Maybe us Southern Californians could be defined as a cyclical people. Decades ago we fled our urban cores, shredded our Pacific Electric and Los Angeles Railway lines and split neighborhoods apart building freeways (or as long time locals around the Santa Monica Freeway refer to it, the Berlin Wall) to the suburbs as we willingly sit in traffic for an hour driving back to the urban core working in the office and back another hour on the freeway home. The suburbs have been growing like an urban fungus in all directions clearing out citrus groves and farmland. Now with a new generation being fed up wasting life sitting on a freeway, urban cores have come back to life while many conversations ask why in the hell did we demolish the best transit system in the country.

Ironically attributing to the renewed preservation of Southern California has been one of our biggest economic forces, “Hollywood,” which has not so subtly been leaking out of the state and into new entertainment industry hubs around the world. The idea of “Hollywood” has brought many former high school drama club president hopefuls on a Greyhound Bus to Cahuenga Boulevard hoping to land the Emmy winning role and be bestowed with wealth and power, while living in an isolated gated community north of Sunset Boulevard.

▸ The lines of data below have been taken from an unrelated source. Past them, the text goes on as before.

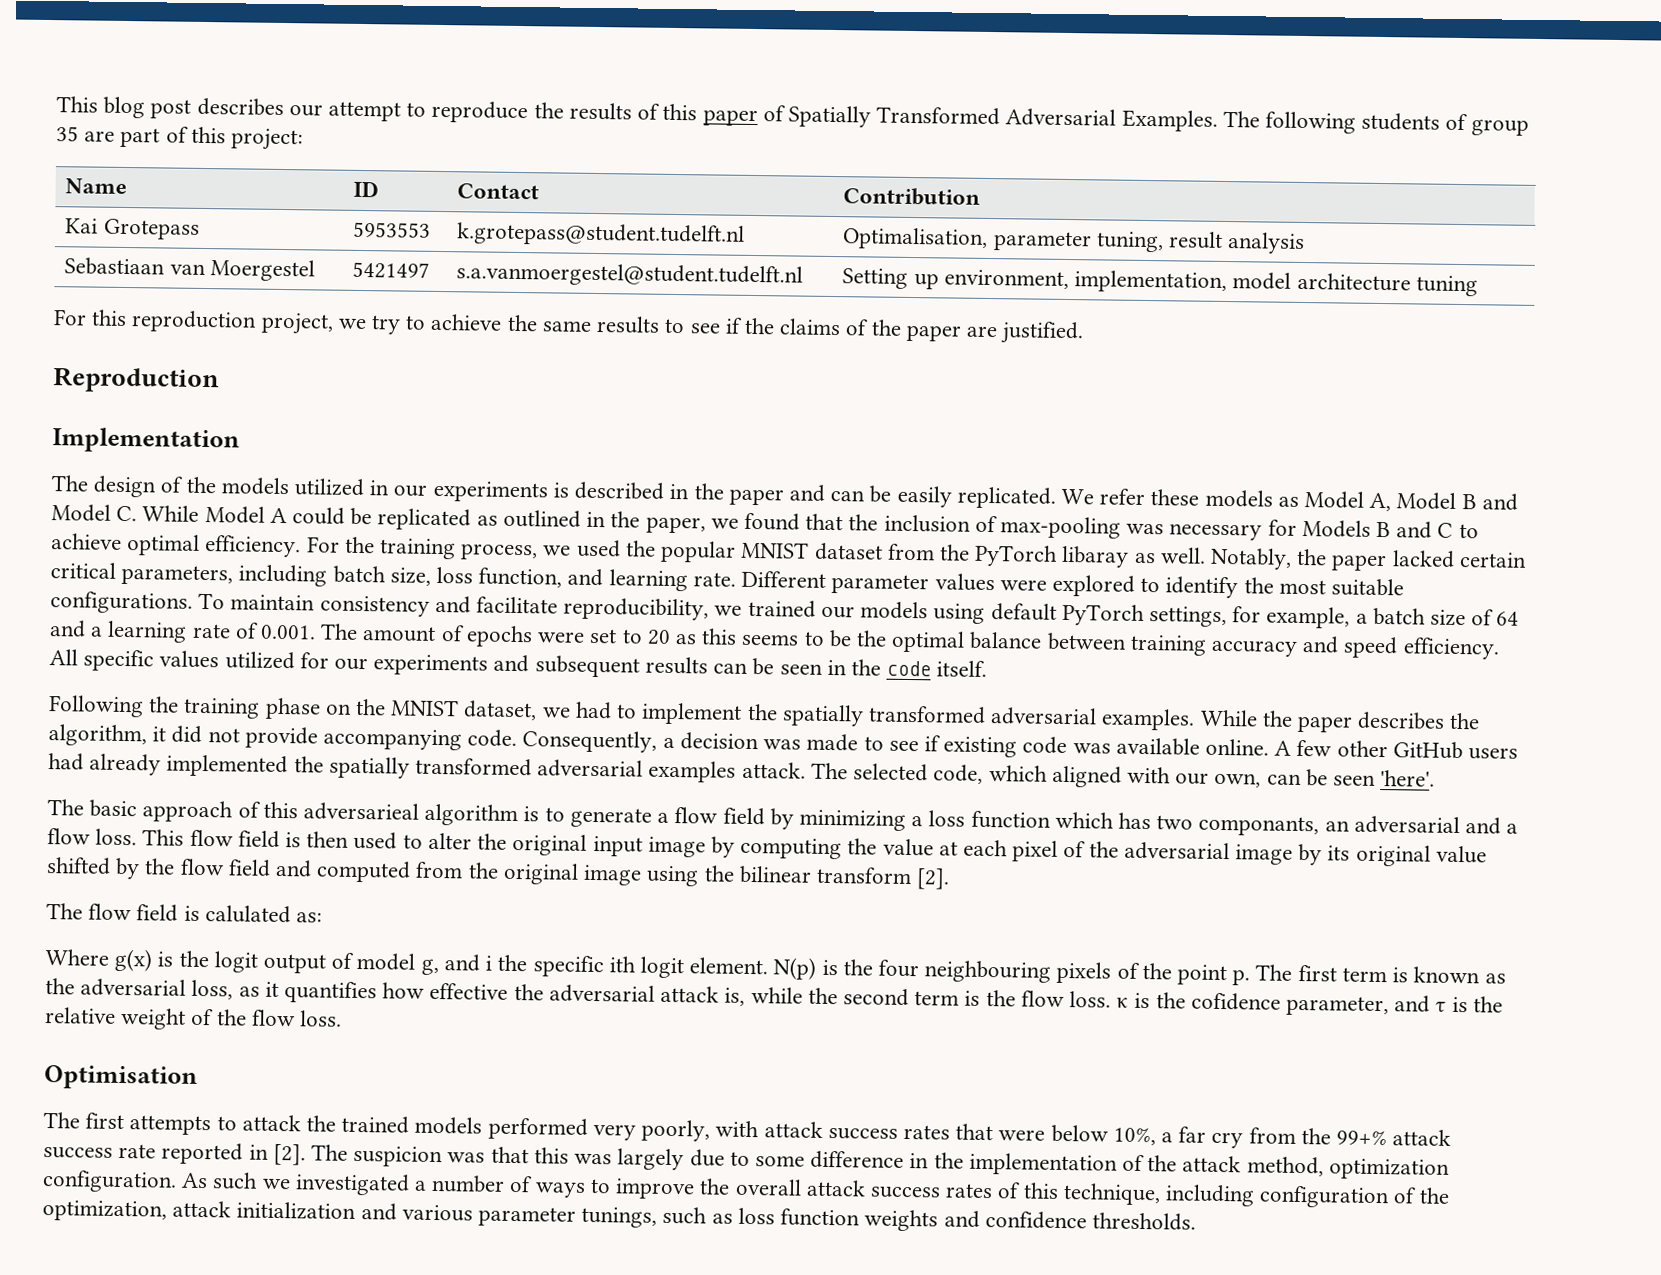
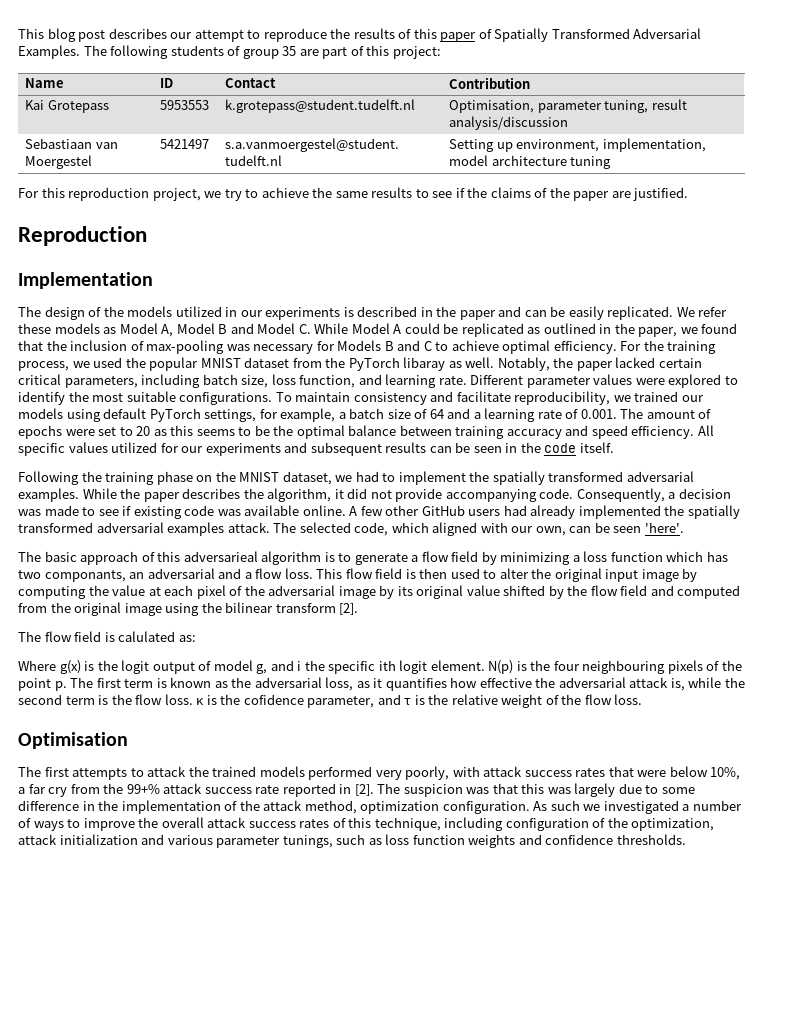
- Kai Grotepass | 5953553 | k.grotepass@student.tudelft.nl | Optimalisation, parameter tuning, result analysis
+ Kai Grotepass | 5953553 | k.grotepass@student.tudelft.nl | Optimisation, parameter tuning, result analysis/discussion

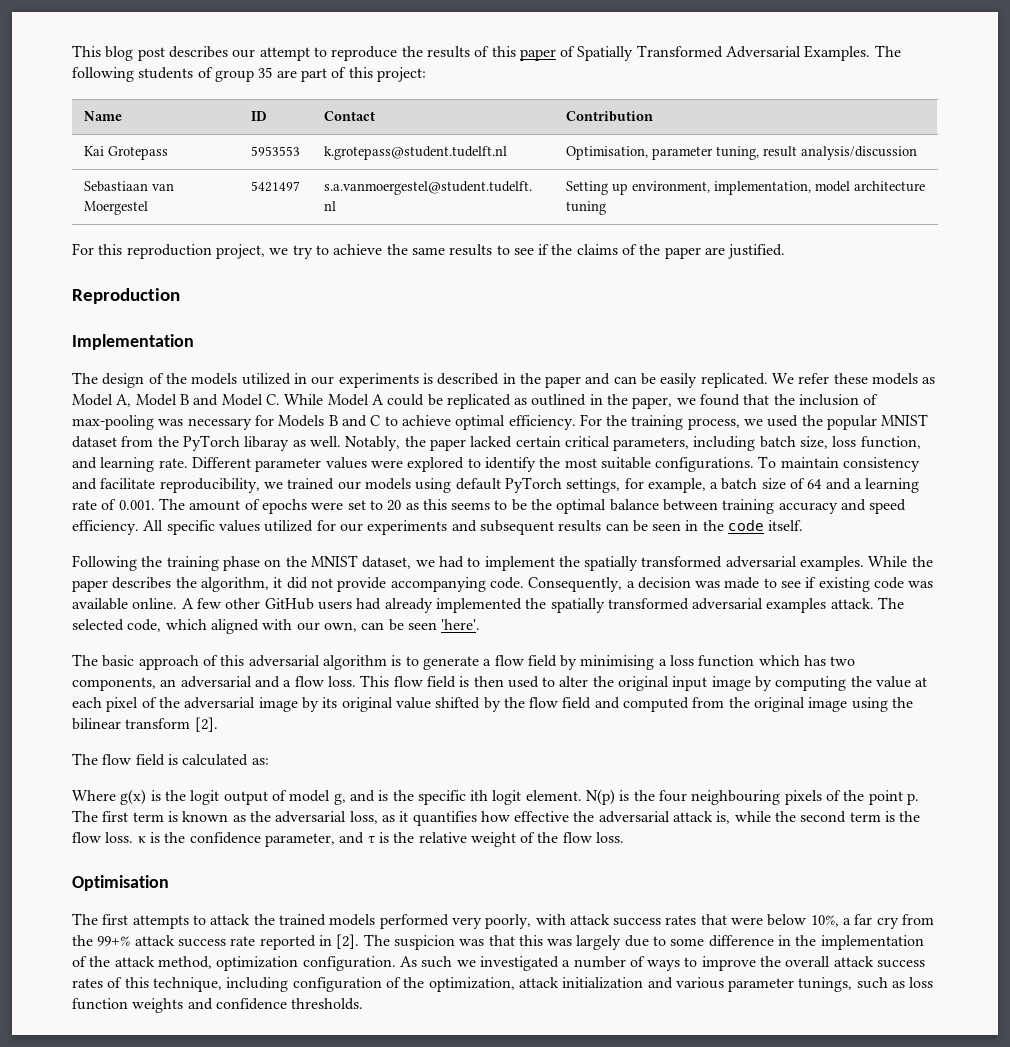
- The basic approach of this adversarieal algorithm is to generate a flow field by minimizing a loss function which has two componants, an adversarial and a flow loss.
+ The basic approach of this adversarial algorithm is to generate a flow field by minimising a loss function which has two components, an adversarial and a flow loss.
- The flow field is calulated as:
+ The flow field is calculated as:
- Where g(x) is the logit output of model g, and i the specific ith logit element.
+ Where g(x) is the logit output of model g, and is the specific ith logit element.
- N(p) is the four neighbouring pixels of the point p. The first term is known as the adversarial loss, as it quantifies how effective the adversarial attack is, while the second term is the flow loss. κ is the cofidence parameter, and τ is the relative weight of the flow loss.
+ N(p) is the four neighbouring pixels of the point p. The first term is known as the adversarial loss, as it quantifies how effective the adversarial attack is, while the second term is the flow loss. κ is the confidence parameter, and τ is the relative weight of the flow loss.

The closest to such wealth and power is often found becoming the shift manager at some restaurant in Los Feliz as the idea of Hollywood has proven dreams have a knack of just not coming true, resulting in Southern California becoming a transitory place for broken hopefuls, who bring with them no respect or civic pride for the city they call home, for this month.

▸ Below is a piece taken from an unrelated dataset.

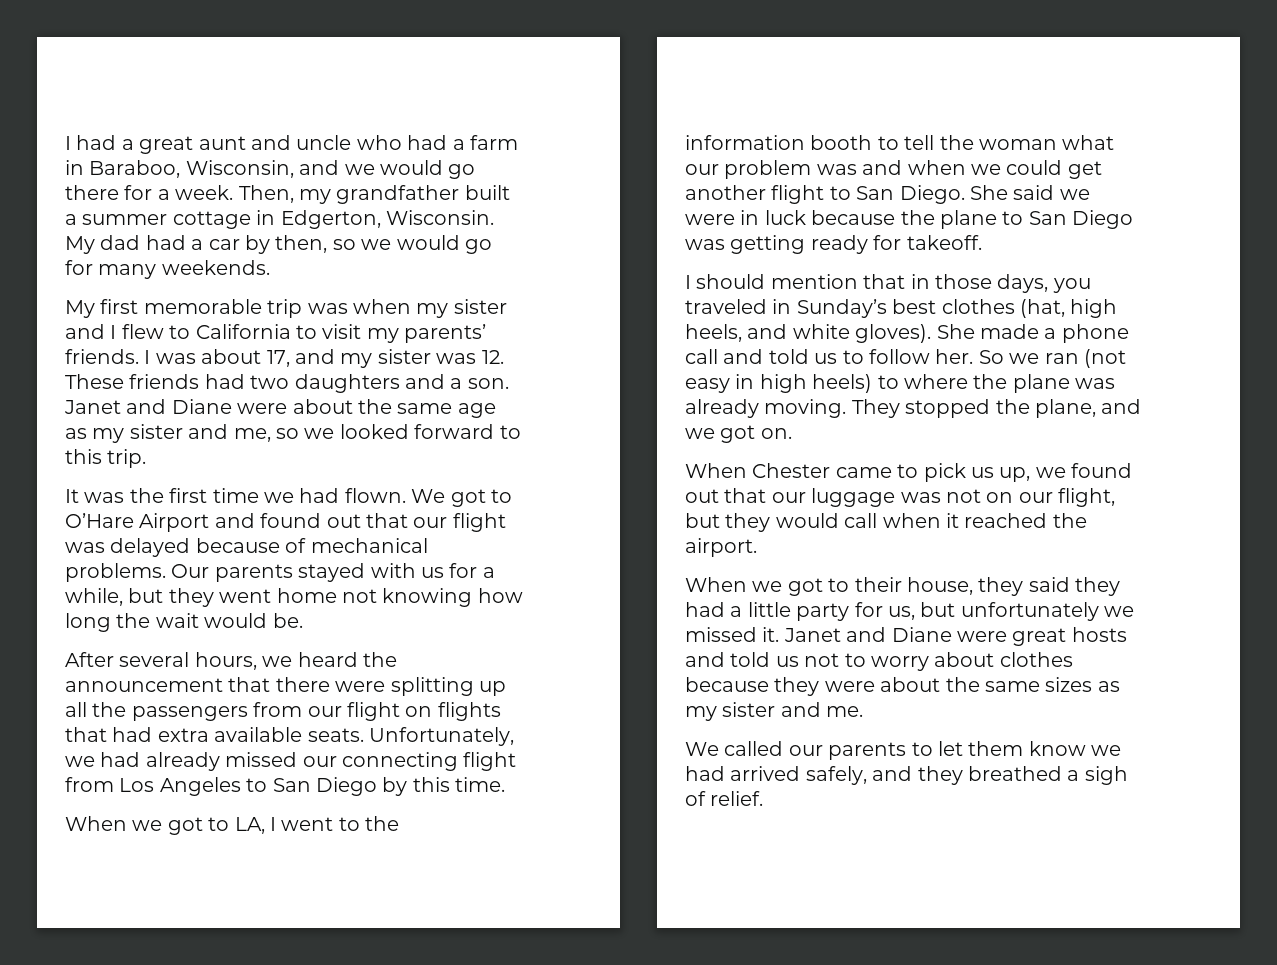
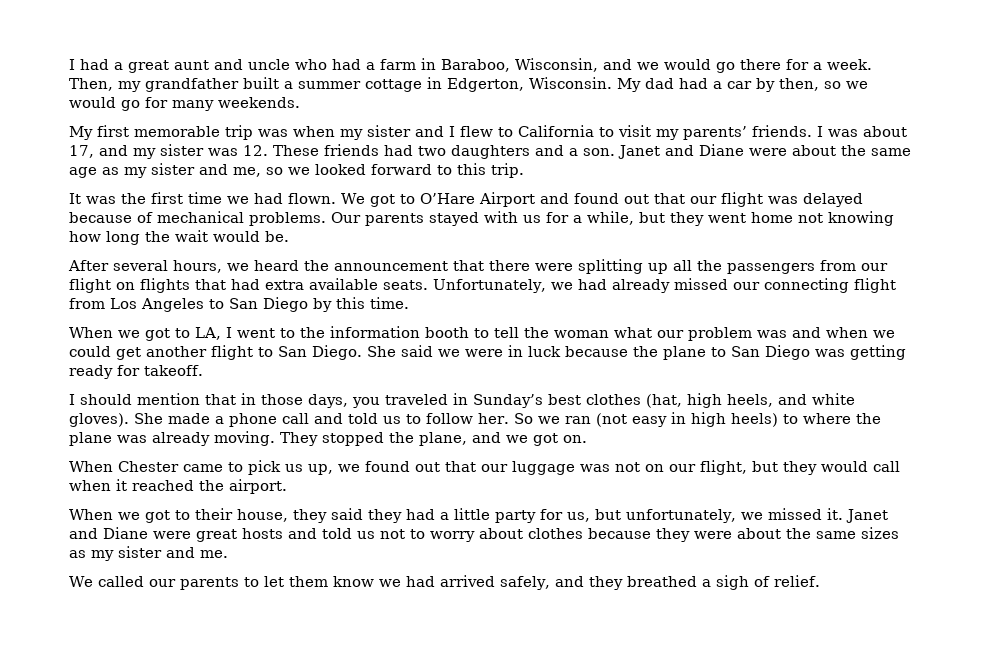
- When we got to their house, they said they had a little party for us, but unfortunately we missed it.
+ When we got to their house, they said they had a little party for us, but unfortunately, we missed it.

The next decade shows as the romance and fantasy of Hollywood leaves Southern California to whatever unfortunate place has the honor of being the new “Hollywood,” the empty vacuum will be filled with residents, many born here and others welcomed here from around the world, who see us as more than an dream breaking town, but a place and people ultimately searching, rediscovering and preserving its rich cultural past, or at least creating an idea of past that exists in our own fantasyland, all while cultivating an new image.

Sure, Santa Ana Winds will not blow all our vapid identity out to the Pacific, as human nature desires to create and serve such people, but a renewed hopeful Southern California is on the horizon for the new decade.

Just what the end result will be, along with the happiness and tragedy of the new decade, remains to be seen.

One thing is certain, as the years go on one person has transcended the decades uniting Southern Californians, Cal Worthington still encouraging us to come on down to Long Beach accompanied by one of the most hilarious unintentional misinterpreted catchy commercial jingles.